Partidários apaixonados do presidente venezuelano, Hugo Chávez, rezavam e choravam nesta terça-feira com o sério revés em sua batalha contra um câncer que ameaça acabar com 14 anos de liderança.

Reuters

05 de março de 2013 | 13h40

"Há tanta tristeza e confusão", disse a "chavista" Marisol Aponte, uma agente comunitária nas favelas de Caracas, com a voz embargada de emoção. "Mas temos de ser fortes e colocar em prática tudo o que ele nos ensinou."

Em um dos anúncios mais pessimistas até hoje sobre a saúde de Chávez, o governo disse na segunda-feira à noite que seus problemas respiratórios pioraram e ele estava sofrendo de uma nova infecção respiratória "grave" em um hospital militar de Caracas.

O presidente, de 58 anos, não tem sido visto em público nem ouvido desde que foi submetido a uma cirurgia em Cuba em 11 de dezembro, sua quarta operação desde que a doença foi detectada em sua área pélvica, em meados de 2011.

"A vontade de Deus será feita. Estamos apenas orando por ele, como sempre fizemos", afirmou Maria Fernandez, de 33 anos, que trabalha como voluntária em um escritório do Partido Socialista, que ocupa a antiga casa de Chávez na aldeia rural de Sabaneta, onde ele cresceu.

Várias dezenas de pessoas se reuniram de manhã cedo na capela católica no hospital militar onde Chávez passou as últimas duas semanas desde que voltou de Cuba. Alguns rezaram em voz alta, enquanto outros choraram em silêncio.

O governo tem dito repetidamente que ele está lutando por sua vida. Apesar de poucos detalhes médicos, funcionários disseram que ele está respirando através de um tubo traqueal, incapaz de falar, e passando por uma nova rodada de tratamento de quimioterapia.
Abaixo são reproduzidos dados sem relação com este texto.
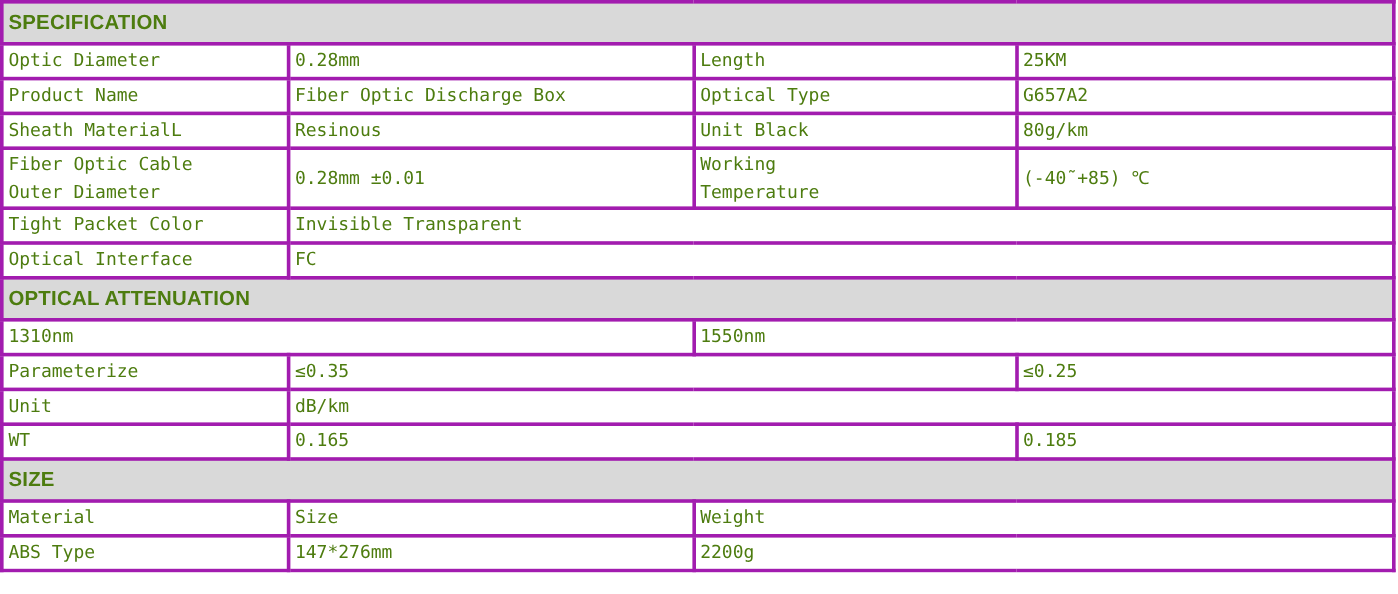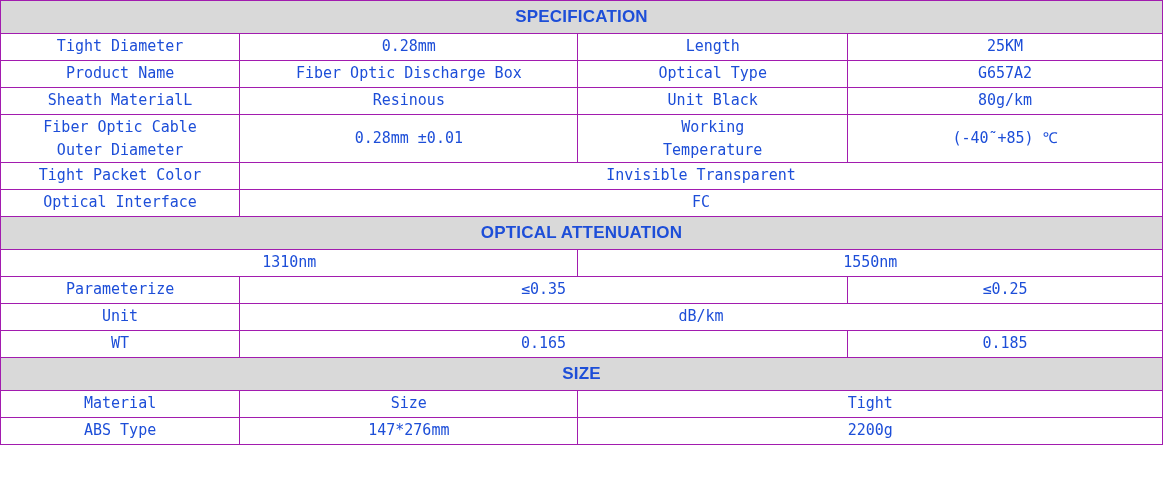--- a/index.html
+++ b/index.html
@@ -18,13 +18,13 @@
     margin: 0;
   }
   .spec-table td {
-    border: 1px solid #a21caf;
+    border: 3px solid #a21caf;
     padding: 2px 4px;
-    text-align: center;
+    text-align: left;
     vertical-align: middle;
     font-family: "DejaVu Sans Mono", monospace;
     font-size: 15px;
-    color: #1d4ed8;
+    color: #4d7c0f;
     line-height: 1.45;
     height: 22px;
     word-wrap: break-word;

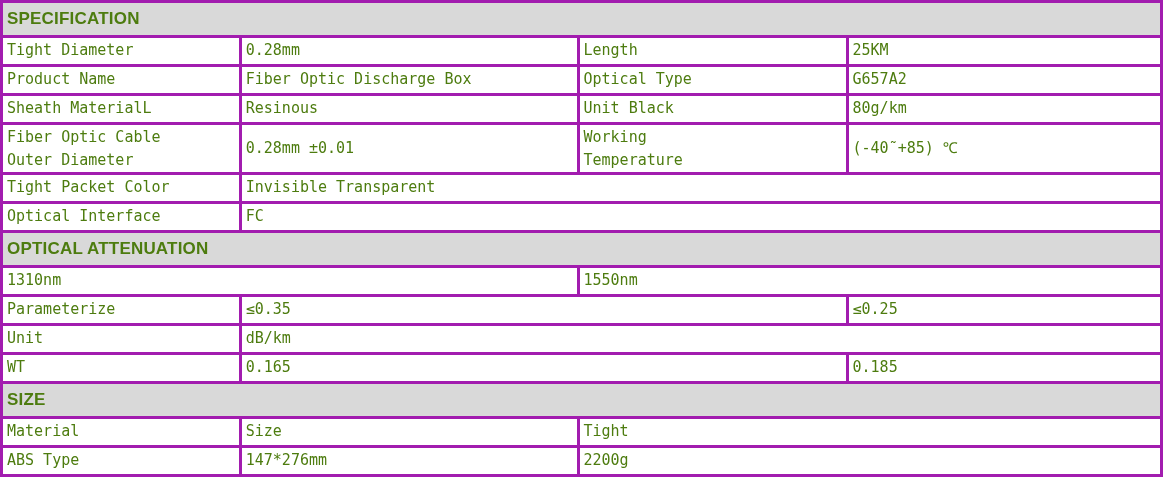--- a/index.html
+++ b/index.html
@@ -63,7 +63,7 @@
     </tr>
 
     <tr>
-      <td>Tight Diameter</td>
+      <td>Optic Diameter</td>
       <td>0.28mm</td>
       <td>Length</td>
       <td>25KM</td>

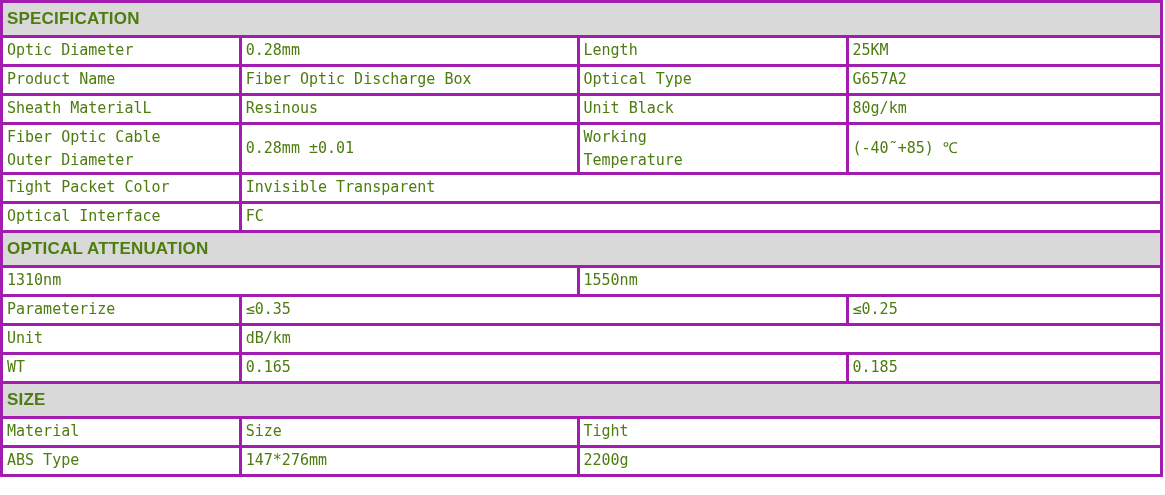--- a/index.html
+++ b/index.html
@@ -139,7 +139,7 @@
     <tr>
       <td>Material</td>
       <td>Size</td>
-      <td colspan="2">Tight</td>
+      <td colspan="2">Weight</td>
     </tr>
 
     <tr>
O governo está furioso com a especulação, particularmente entre a mídia pró-oposição, de que Chávez pode já estar morto. O líder da oposição Henrique Capriles acusou repetidamente o vice-presidente Nicolas Maduro e outros de mentir sobre a condição de Chávez.

"AGRAVAMENTO" DA CONDIÇÃO

Chávez sofreu várias complicações após a cirurgia de 11 de dezembro, incluindo sangramento inesperado e uma infecção respiratória grave, que autoridades disseram que havia sido controlada.

"Hoje, há um agravamento de sua função respiratória, relacionado com o seu sistema imunitário enfraquecido. Há agora uma infecção nova, grave", disse o ministro da Informação, Ernesto Villegas, na noite de segunda-feira.
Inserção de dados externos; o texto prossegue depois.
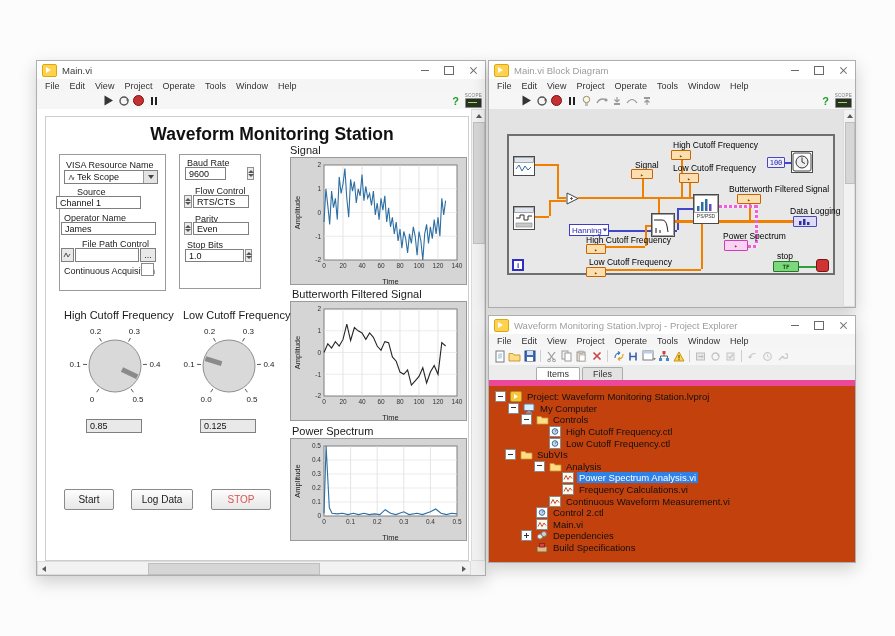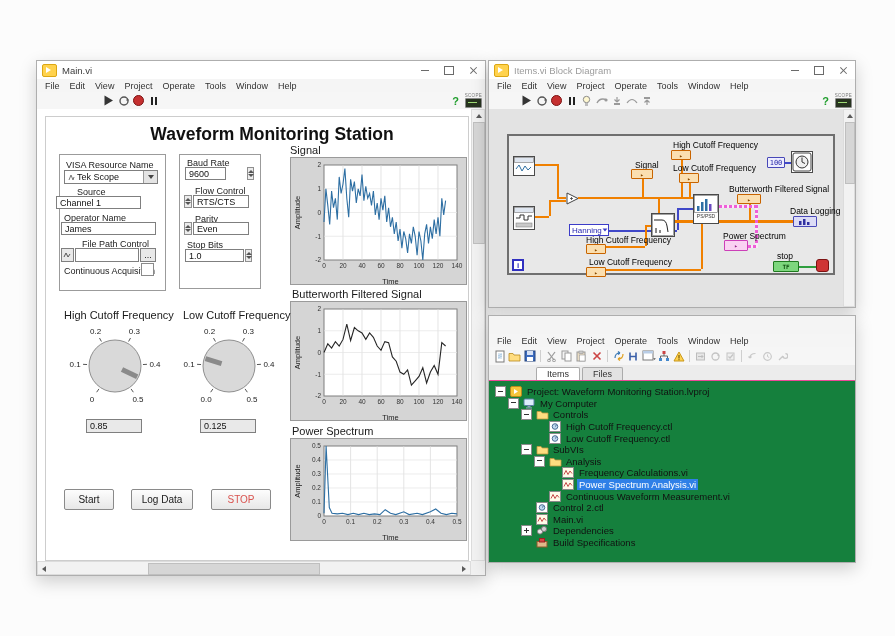--- a/index.html
+++ b/index.html
@@ -380,7 +380,7 @@
   <div class="window" style="left:488px;top:60px;width:368px;height:248px;">
     <div class="titlebar">
       <span class="lv-icon"></span>
-      <span class="title inactive">Items.vi Block Diagram</span>
+      <span class="title inactive">Main.vi Block Diagram</span>
       <span class="winbtns">
         <span class="wbtn">
             <span class="g-min"></span>

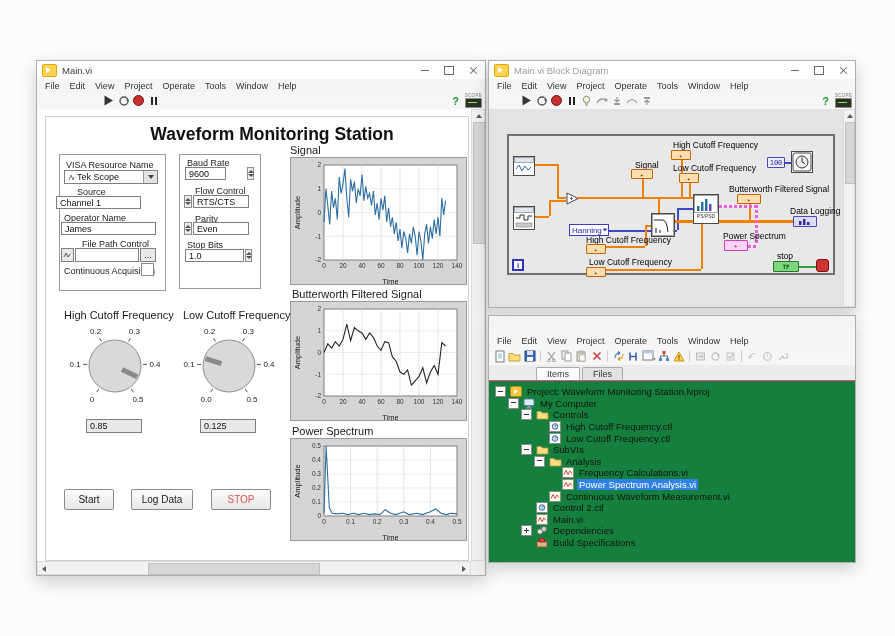--- a/index.html
+++ b/index.html
@@ -592,6 +592,21 @@
   </div>
 
   <div class="window" style="left:488px;top:315px;width:368px;height:248px;">
+    <div class="titlebar">
+      <span class="lv-icon"></span>
+      <span class="title inactive">Waveform Monitoring Station.lvproj - Project Explorer</span>
+      <span class="winbtns">
+        <span class="wbtn">
+            <span class="g-min"></span>
+          </span>
+        <span class="wbtn">
+            <span class="g-max"></span>
+          </span>
+        <span class="wbtn">
+            <span class="g-close"></span>
+          </span>
+      </span>
+    </div>
     <div class="menubar">
         <span class="menu-item">File</span>
         <span class="menu-item">Edit</span>

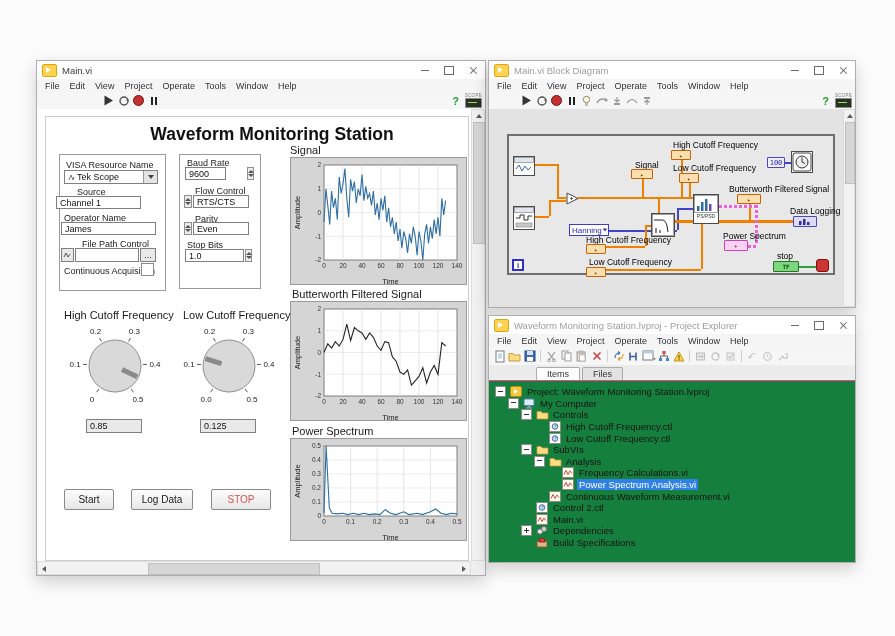--- a/index.html
+++ b/index.html
@@ -77,7 +77,7 @@
   .stopsign{background:#cf3434;border:1.5px solid #7c1212;border-radius:3px;}
   .hanning{border:1.5px solid #3c3cc8;background:#fff;color:#2828b0;font-size:8px;display:flex;align-items:center;padding:0 2px;justify-content:space-between;}
   
-  .pe-content{position:absolute;left:0;right:0;top:64px;bottom:0;background:#15803d;border-top:1px solid #ec4899;overflow:hidden;}
+  .pe-content{position:absolute;left:0;right:0;top:64px;bottom:0;background:#c2410c;border-top:6px solid #ec4899;overflow:hidden;}
   .pe-tabs{position:absolute;left:0;right:0;top:49px;height:15px;background:#ececec;display:flex;align-items:flex-end;padding-left:3px;border-bottom:0;}
   .pe-tab{font-size:9px;color:#333;padding:1px 10px 1px 10px;border:1px solid #ababab;border-bottom:none;background:#e2e2e2;margin-right:2px;border-radius:2px 2px 0 0;}
   .pe-tab.active{background:#fff;position:relative;top:0;margin-left:44px;}

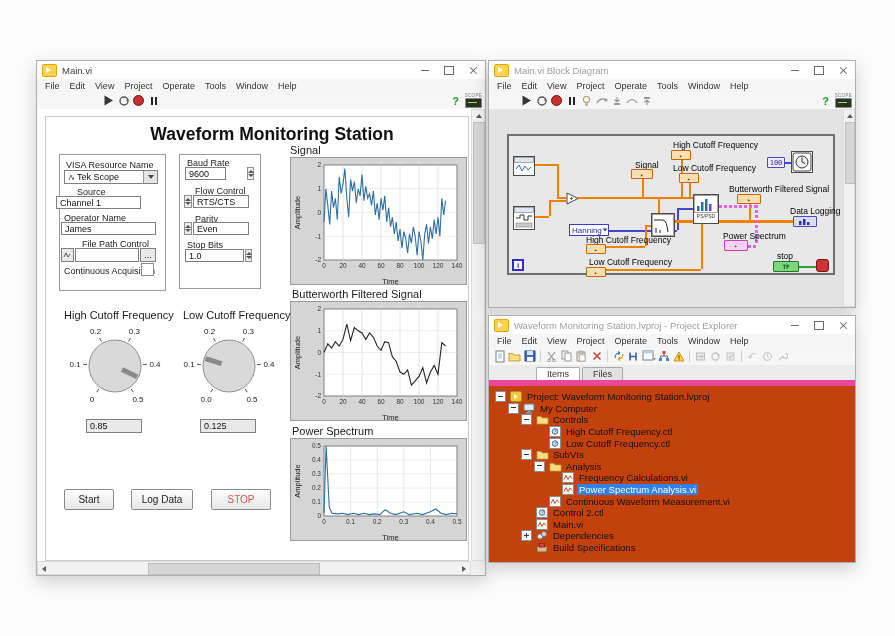--- a/index.html
+++ b/index.html
@@ -795,7 +795,7 @@
             </span>
             <span class="tlabel">Low Cutoff Frequency.ctl</span>
           </div>
-          <div class="tree-row" style="padding-left: 32px;">
+          <div class="tree-row" style="padding-left: 16px;">
             <span class="exp"></span>
             <span class="ticon">
               <svg width="13" height="11">

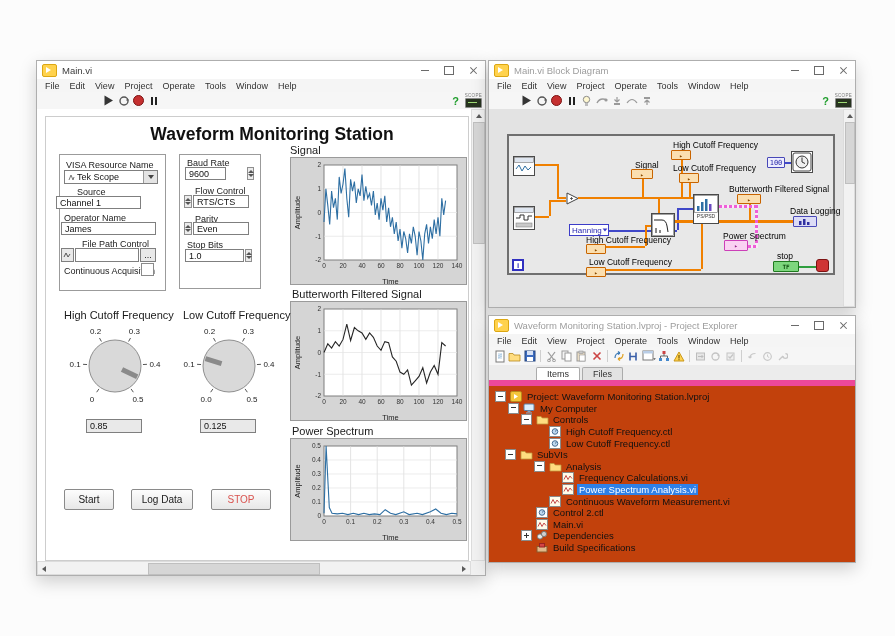--- a/index.html
+++ b/index.html
@@ -821,7 +821,7 @@
                 <polyline points="2,7.5 4,3.5 6,7.5 8,4 10,6.5" fill="none" stroke="#c03a3a" stroke-width="0.9"></polyline>
               </svg>
             </span>
-            <span class="tlabel">Frequency Calculations.vi</span>
+            <span class="tlabel sel">Power Spectrum Analysis.vi</span>
           </div>
           <div class="tree-row" style="padding-left: 58px;">
             <span class="exp none"></span>
@@ -831,7 +831,7 @@
                 <polyline points="2,7.5 4,3.5 6,7.5 8,4 10,6.5" fill="none" stroke="#c03a3a" stroke-width="0.9"></polyline>
               </svg>
             </span>
-            <span class="tlabel sel">Power Spectrum Analysis.vi</span>
+            <span class="tlabel">Frequency Calculations.vi</span>
           </div>
           <div class="tree-row" style="padding-left: 45px;">
             <span class="exp none"></span>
"O comandante-presidente permanece apegado a Cristo e à vida, consciente das dificuldades que está enfrentando, e cumprindo rigorosamente o programa criado por sua equipe médica."

Chávez passou por várias rodadas cansativas de quimioterapia e radioterapia, que às vezes o deixaram careca e inchado. Ele declarou-se duas vezes erroneamente curado.

A única imagem divulgada dele desde sua última operação foram quatro fotos publicadas pelo governo, enquanto ainda estava em Havana, que o mostraram deitado em uma cama de hospital.